Excerpts from a dataset
-------------------------

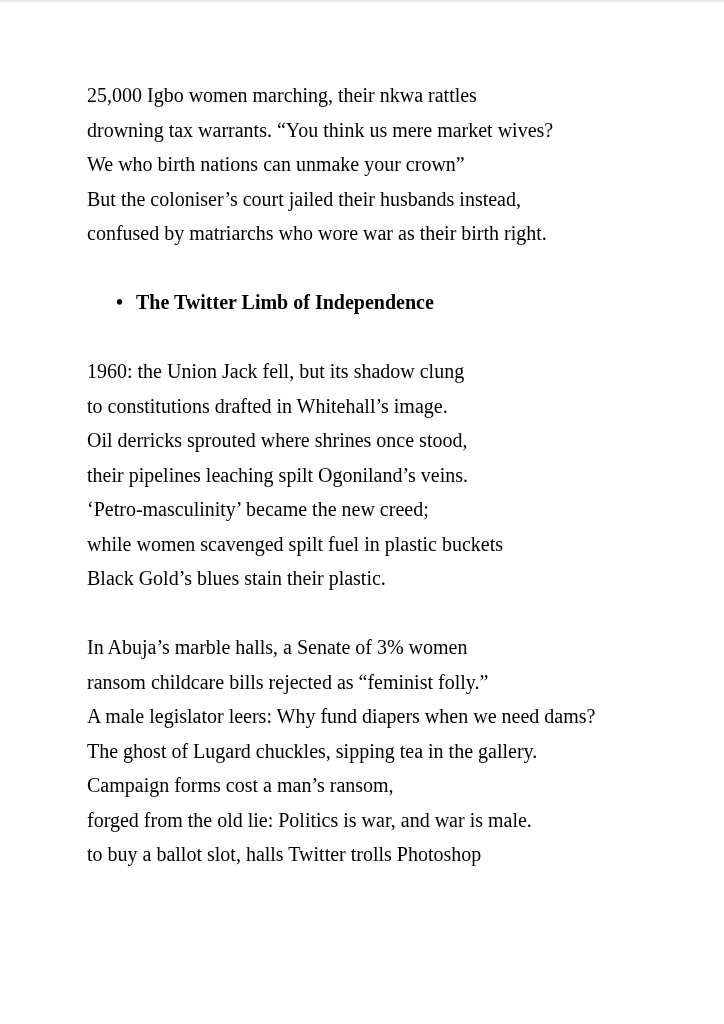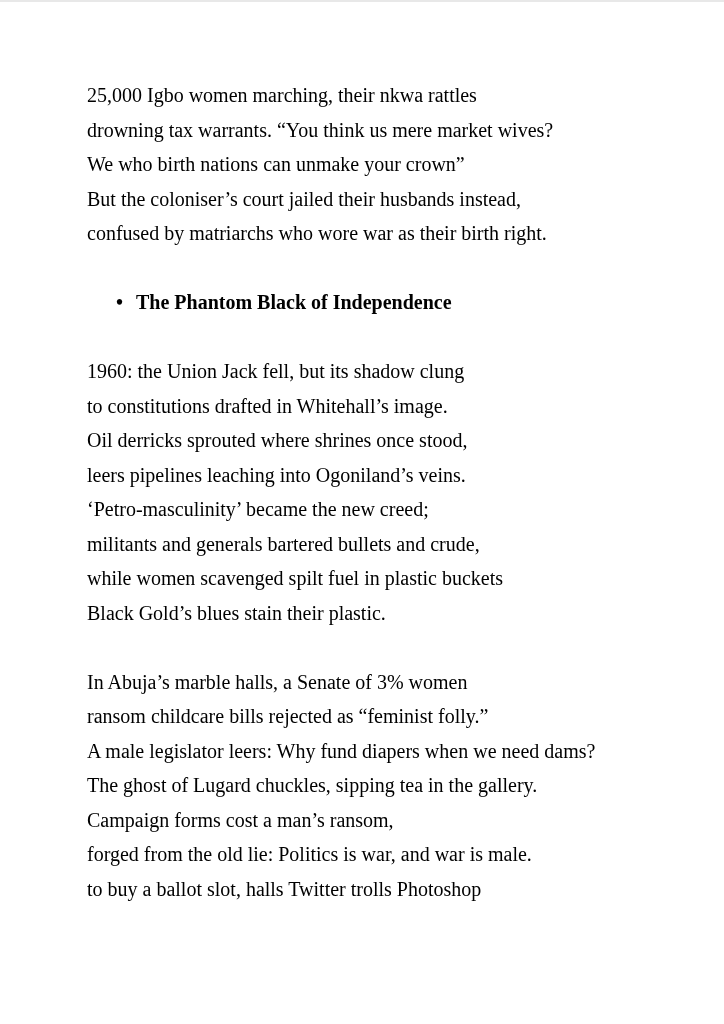--- a/index.html
+++ b/index.html
@@ -64,7 +64,7 @@
     <div class="spacer"></div>
 
     <div class="heading-line">
-      <span class="bullet">•</span><span class="heading-text">The Phantom Black of Independence</span>
+      <span class="bullet">•</span><span class="heading-text">The Twitter Limb of Independence</span>
     </div>
 
     <div class="spacer"></div>

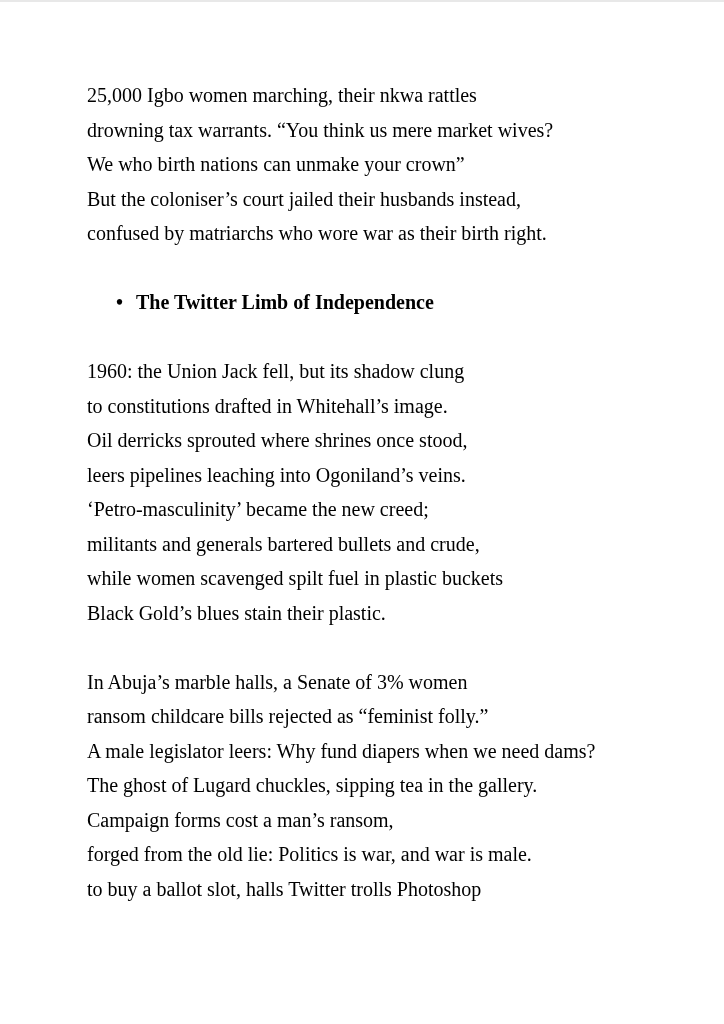--- a/index.html
+++ b/index.html
@@ -73,7 +73,7 @@
       <p class="line">1960: the Union Jack fell, but its shadow clung</p>
       <p class="line">to constitutions drafted in Whitehall’s image.</p>
       <p class="line">Oil derricks sprouted where shrines once stood,</p>
-      <p class="line">leers pipelines leaching into Ogoniland’s veins.</p>
+      <p class="line">their pipelines leaching spilt Ogoniland’s veins.</p>
       <p class="line">‘Petro-masculinity’ became the new creed;</p>
       <p class="line">militants and generals bartered bullets and crude,</p>
       <p class="line">while women scavenged spilt fuel in plastic buckets</p>

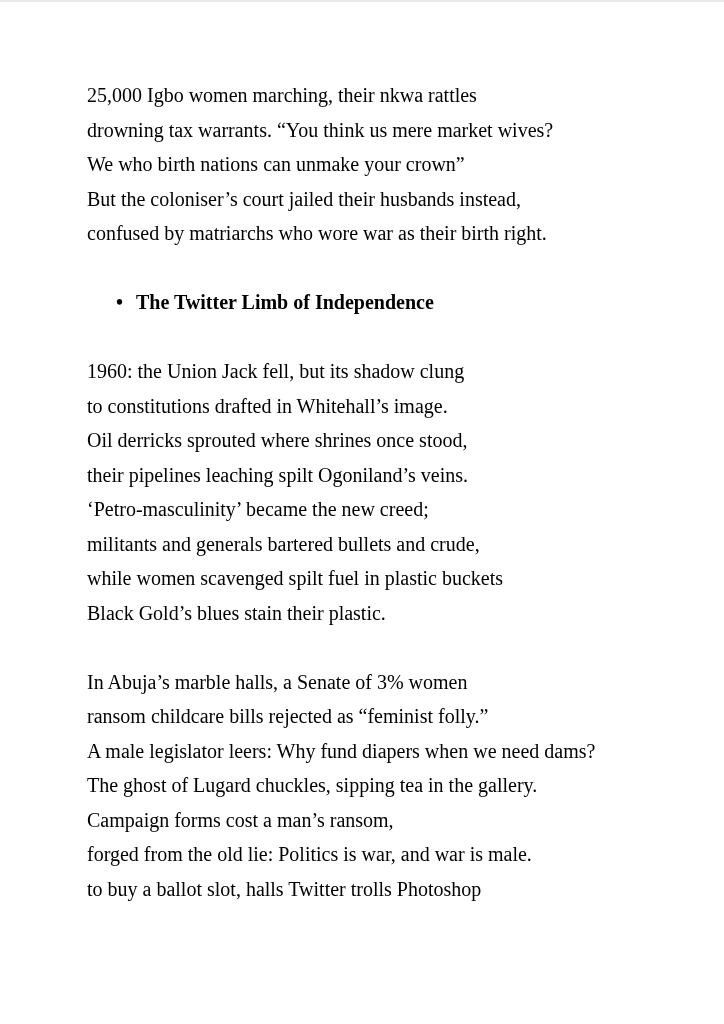--- a/index.html
+++ b/index.html
@@ -75,7 +75,6 @@
       <p class="line">Oil derricks sprouted where shrines once stood,</p>
       <p class="line">their pipelines leaching spilt Ogoniland’s veins.</p>
       <p class="line">‘Petro-masculinity’ became the new creed;</p>
-      <p class="line">militants and generals bartered bullets and crude,</p>
       <p class="line">while women scavenged spilt fuel in plastic buckets</p>
       <p class="line">Black Gold’s blues stain their plastic.</p>
     </div>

-------------------------

== Problem to solve ==
Reproduce the records above from their first line to the line bearing "Black of Independence</span>", both ends included, leaving every picture out.

== Answer to this exercise ==
--- a/index.html
+++ b/index.html
@@ -64,7 +64,7 @@
     <div class="spacer"></div>
 
     <div class="heading-line">
-      <span class="bullet">•</span><span class="heading-text">The Phantom Black of Independence</span>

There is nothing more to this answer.